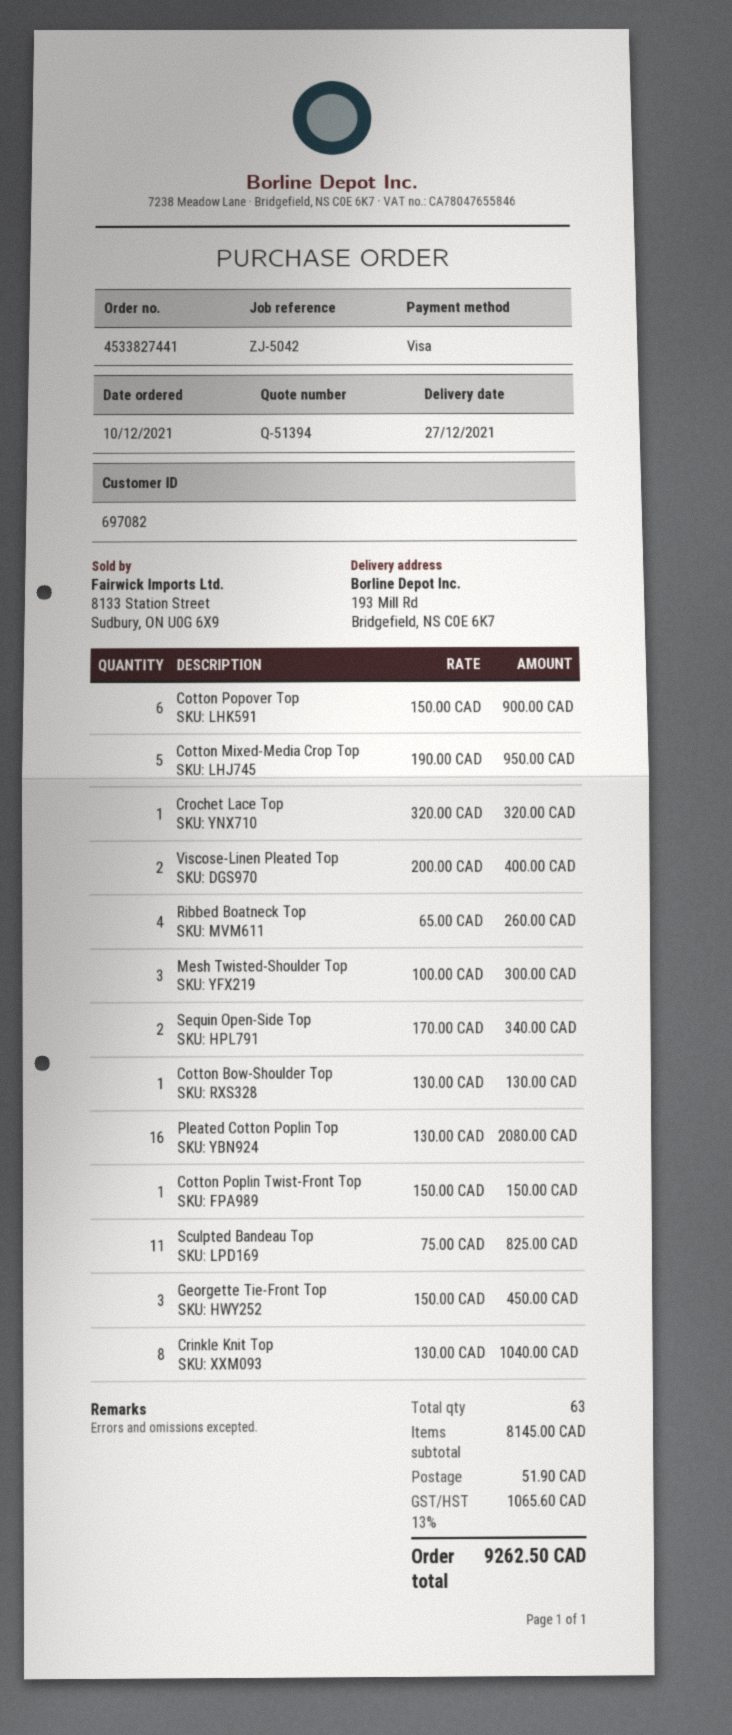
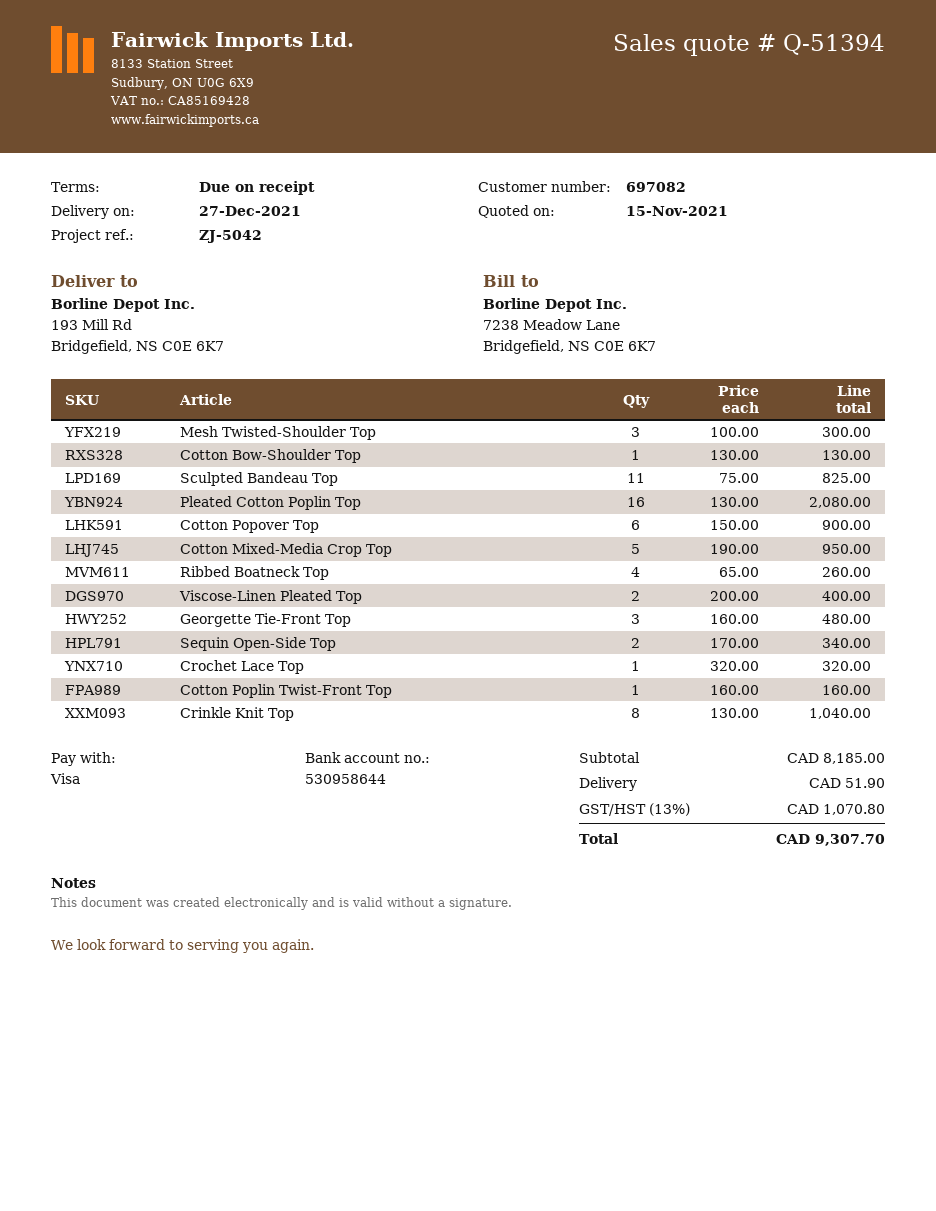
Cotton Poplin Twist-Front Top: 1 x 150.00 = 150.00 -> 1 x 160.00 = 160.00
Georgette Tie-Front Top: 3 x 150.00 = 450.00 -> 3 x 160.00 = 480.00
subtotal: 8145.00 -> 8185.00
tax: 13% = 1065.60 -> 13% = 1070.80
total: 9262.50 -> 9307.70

■ **EXERCISE REQUIREMENTS**: Write the entries out again word for word. Omit all pictures from them.

■ **EXERCISE RESULT**:
Cotton Poplin Twist-Front Top: 1 x 150.00 = 150.00 -> 1 x 160.00 = 160.00
Georgette Tie-Front Top: 3 x 150.00 = 450.00 -> 3 x 160.00 = 480.00
subtotal: 8145.00 -> 8185.00
tax: 13% = 1065.60 -> 13% = 1070.80
total: 9262.50 -> 9307.70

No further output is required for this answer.